The same example runs successfully using the pyspark client. It also runs successfully (in either Jupyter or the pyspark client) when using take() instead of collect().

Any ideas of what might be going on? This post suggests it could be some bug in Spark 2.2.1. I'd rather not downgrade to Spark 2.2.0 as suggested if at all possible.
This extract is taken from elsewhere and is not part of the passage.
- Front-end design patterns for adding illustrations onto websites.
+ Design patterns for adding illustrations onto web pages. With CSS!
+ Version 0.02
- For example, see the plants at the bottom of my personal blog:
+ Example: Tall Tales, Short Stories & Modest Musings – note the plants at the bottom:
UPDATE: I'm running on macOS High Sierra (10.13.3). Here is the output of sc._conf.getAll():

[('spark.sql.catalogImplementation', 'hive'),
 ('spark.app.id', 'local-1517752276379'),
 ('spark.rdd.compress', 'True'),
 ('spark.serializer.objectStreamReset', '100'),
 ('spark.master', 'local[*]'),
 ('spark.executor.id', 'driver'),
 ('spark.submit.deployMode', 'client'),
 ('spark.driver.port', '55920'),
 ('spark.app.name', 'pyspark-shell'),
 ('spark.driver.host', '192.168.1.5')]

And here are some further Jupyter-PySpark integration configuration:

~/.ipython/profile_pyspark/startup/00-pyspark-setup.py

import os
import sys
spark_home = os.environ.get('SPARK_HOME', None)
if not spark_home:
    raise ValueError('SPARK_HOME environment variable is not set')
sys.path.insert(0, os.path.join(spark_home, 'python'))
sys.path.insert(0, os.path.join(spark_home, 'python/lib/py4j-0.10.4-src.zip'))
exec(open(os.path.join(spark_home, 'python/pyspark/shell.py')).read())
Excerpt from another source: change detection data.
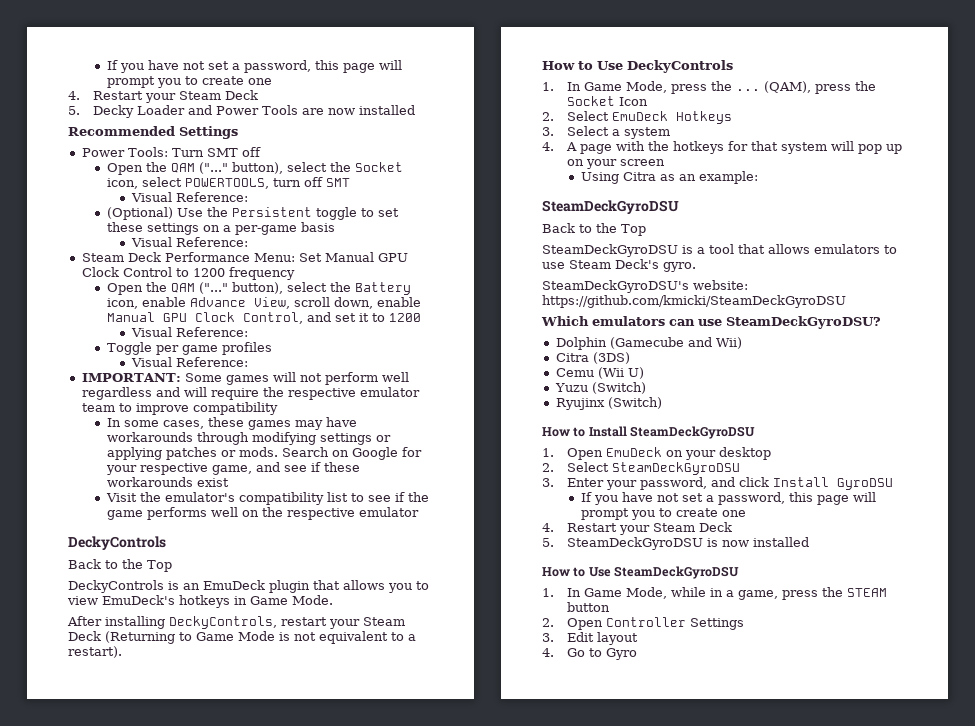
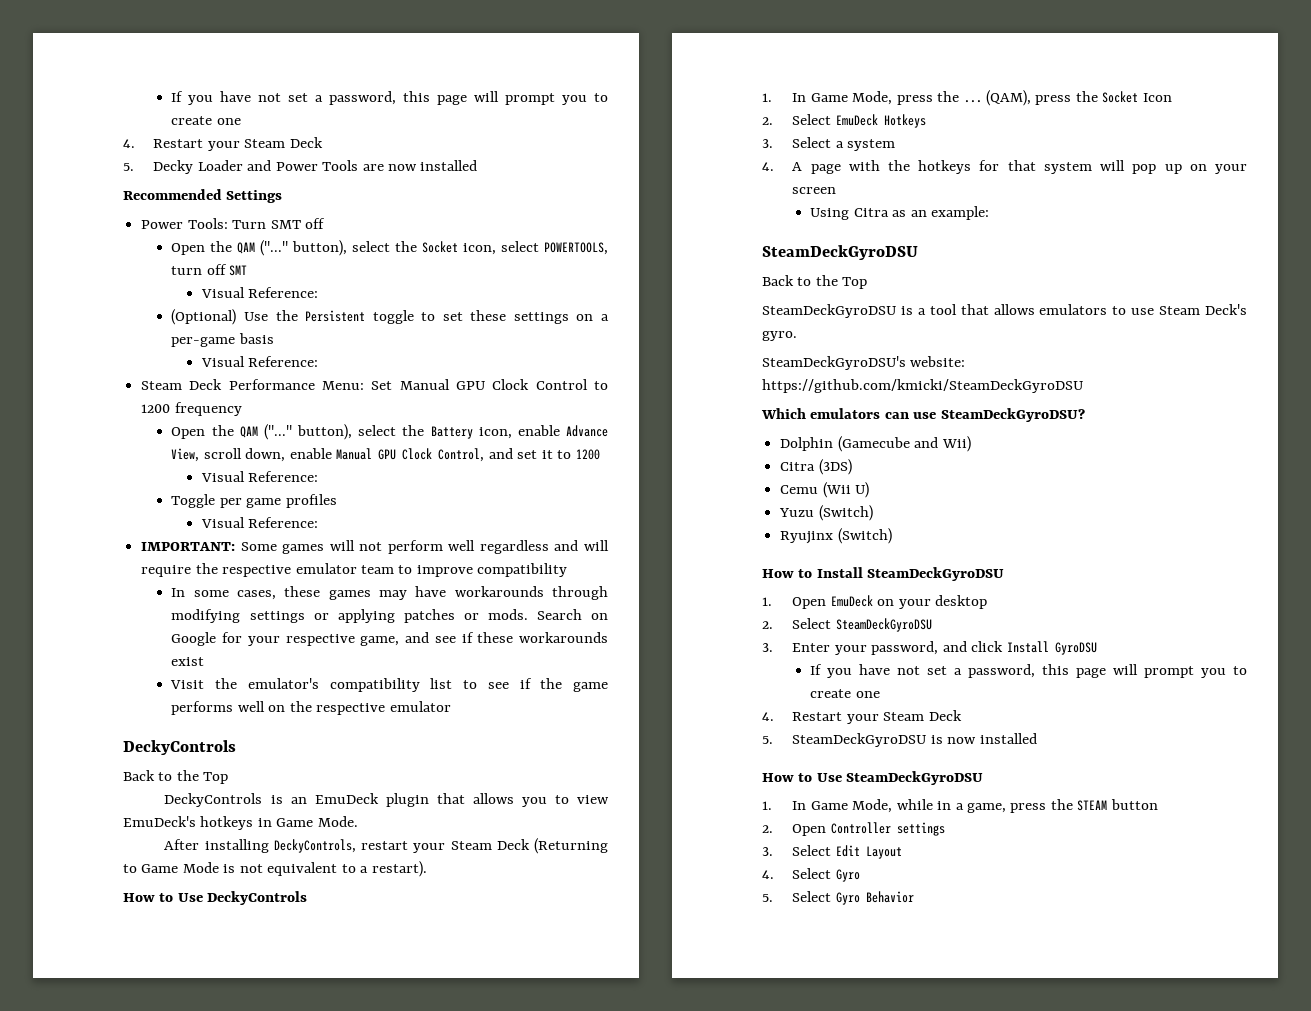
- 2. Open Controller Settings
- 3. Edit layout
- 4. Go to Gyro
+ 2. Open Controller settings
+ 3. Select Edit Layout
+ 4. Select Gyro
+ 5. Select Gyro Behavior

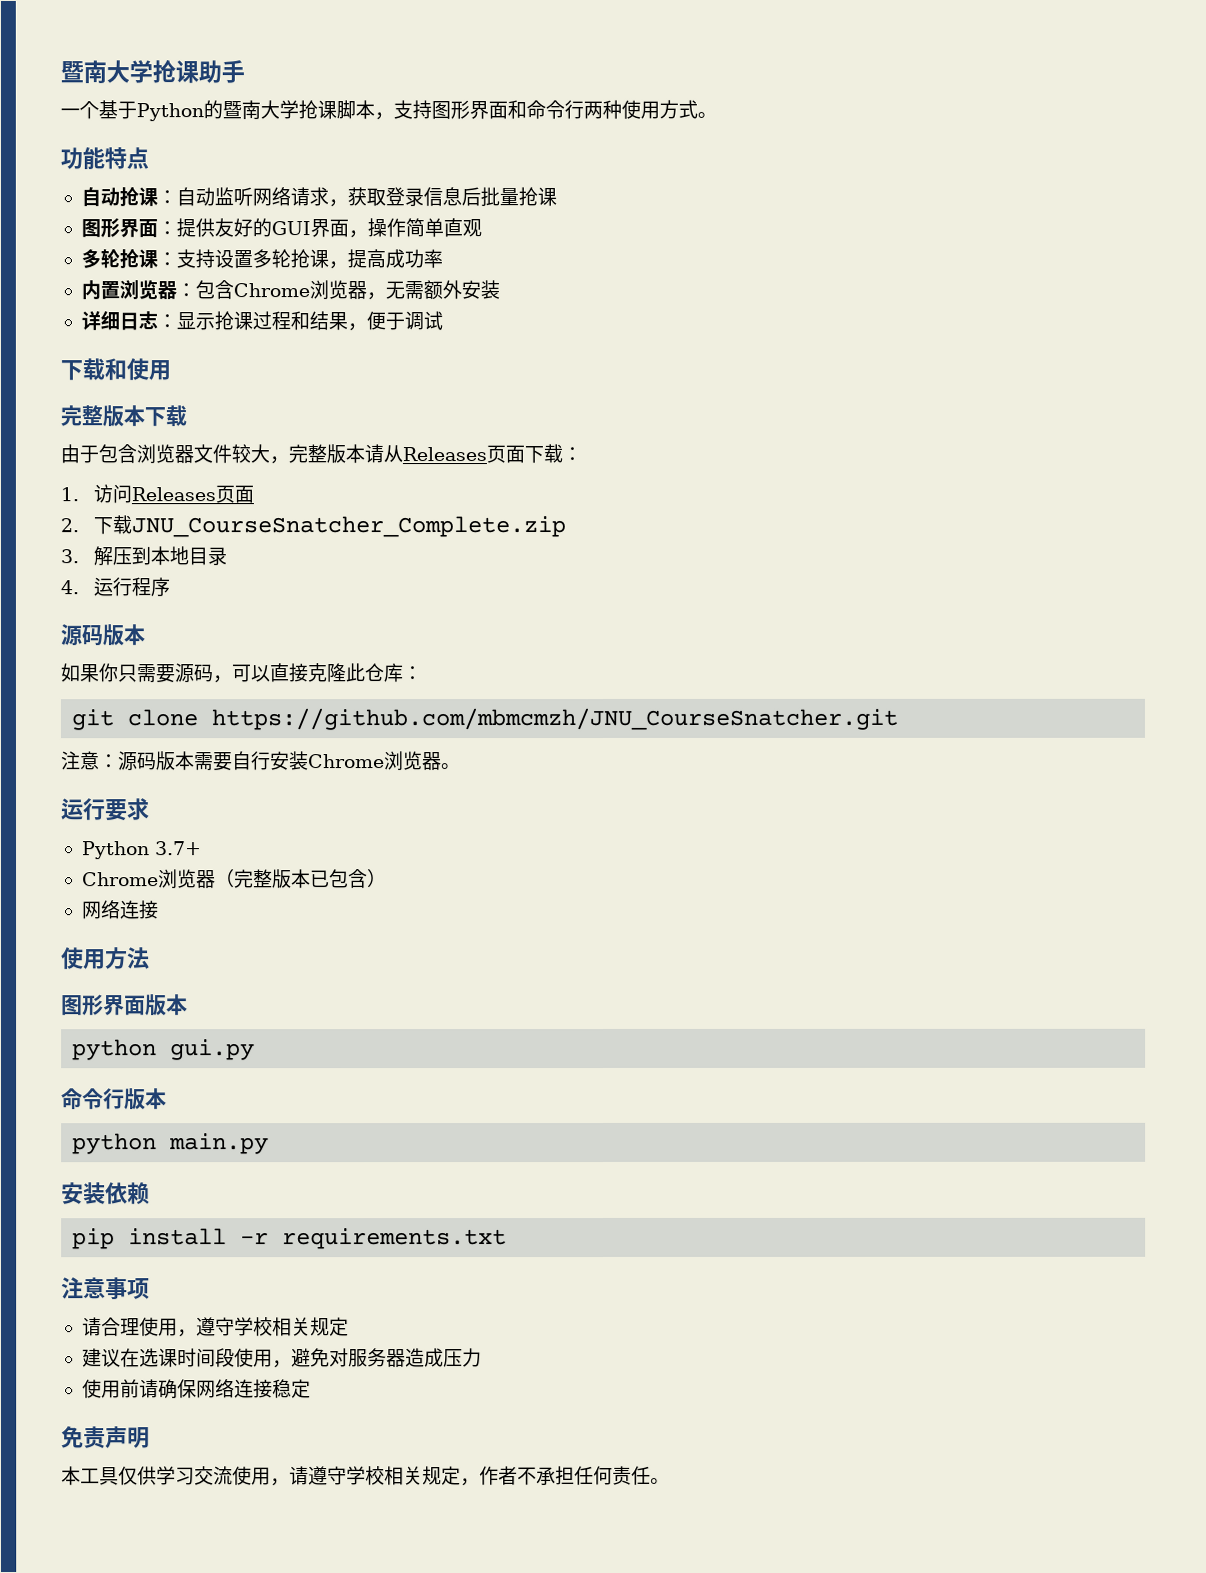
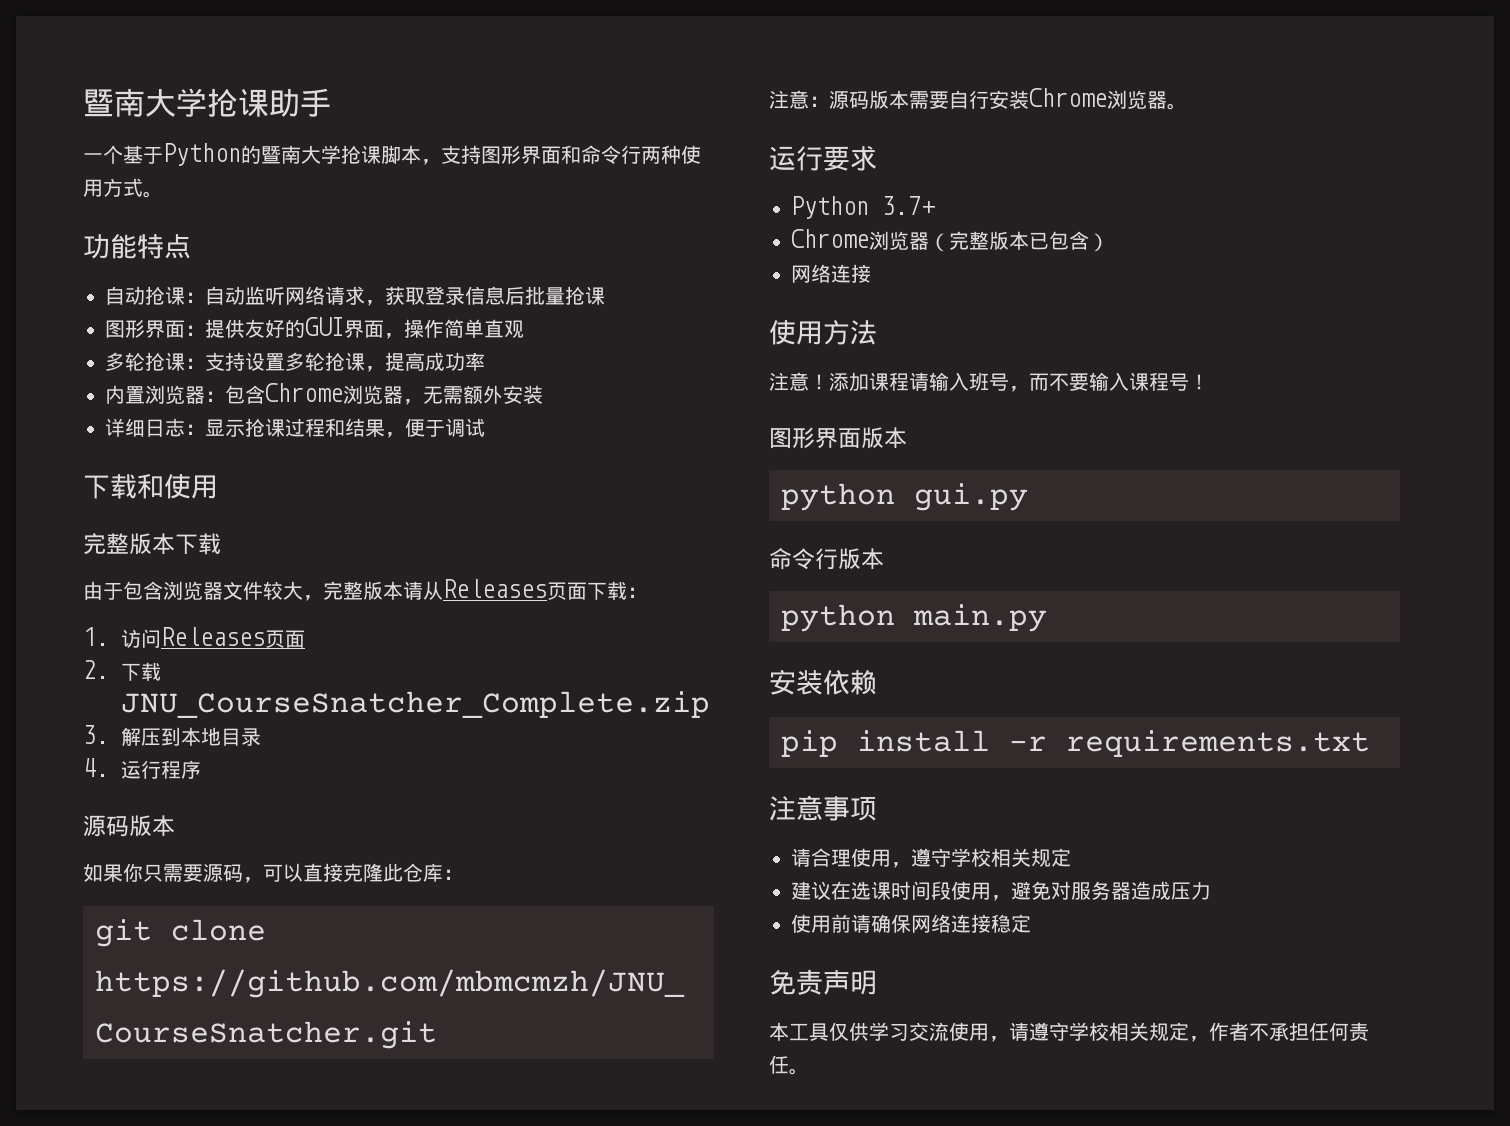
+ 注意！添加课程请输入班号，而不要输入课程号！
~/Library/Jupyter/kernels/pyspark/kernel.json

{
    "display_name": "PySpark (Spark 2.2.1)",
    "language": "python",
    "argv": [
        "/Users/rodrygo/anaconda3/bin/python3",
        "-m",
        "ipykernel",
        "--profile=pyspark",
        "-f",
        "{connection_file}"
    ],
    "env": {
        "CAPTURE_STANDARD_OUT": "true",
        "CAPTURE_STANDARD_ERR": "true",
        "SEND_EMPTY_OUTPUT": "false",
        "SPARK_HOME": "/usr/local/Cellar/apache-spark/2.2.1/libexec/"
    }
}

回答1:

For those of you having the same problem, there seems to be an issue with Spark (as of version 2.2.1) and Java 9. I got my example code to work by setting JAVA_HOME back to Java 1.8.



回答2:

I had the same issue when loading text files. Apache Spark does not work with Java >= 9 yet. Switch back to Java 8. Remove your current Java SDK with these commands:

sudo rm -fr /Library/Internet\ Plug-Ins/JavaAppletPlugin.plugin 
sudo rm -fr /Library/PreferencePanes/JavaControlPanel.prefPane 
sudo rm -fr ~/Library/Application\ Support/Java
sudo rm -fr /Library/Java/JavaVirtualMachines/jdkmajor.minor.macro[_update].jdk(your version here)

Then download JAVA SDK 8 and install it. You should be good.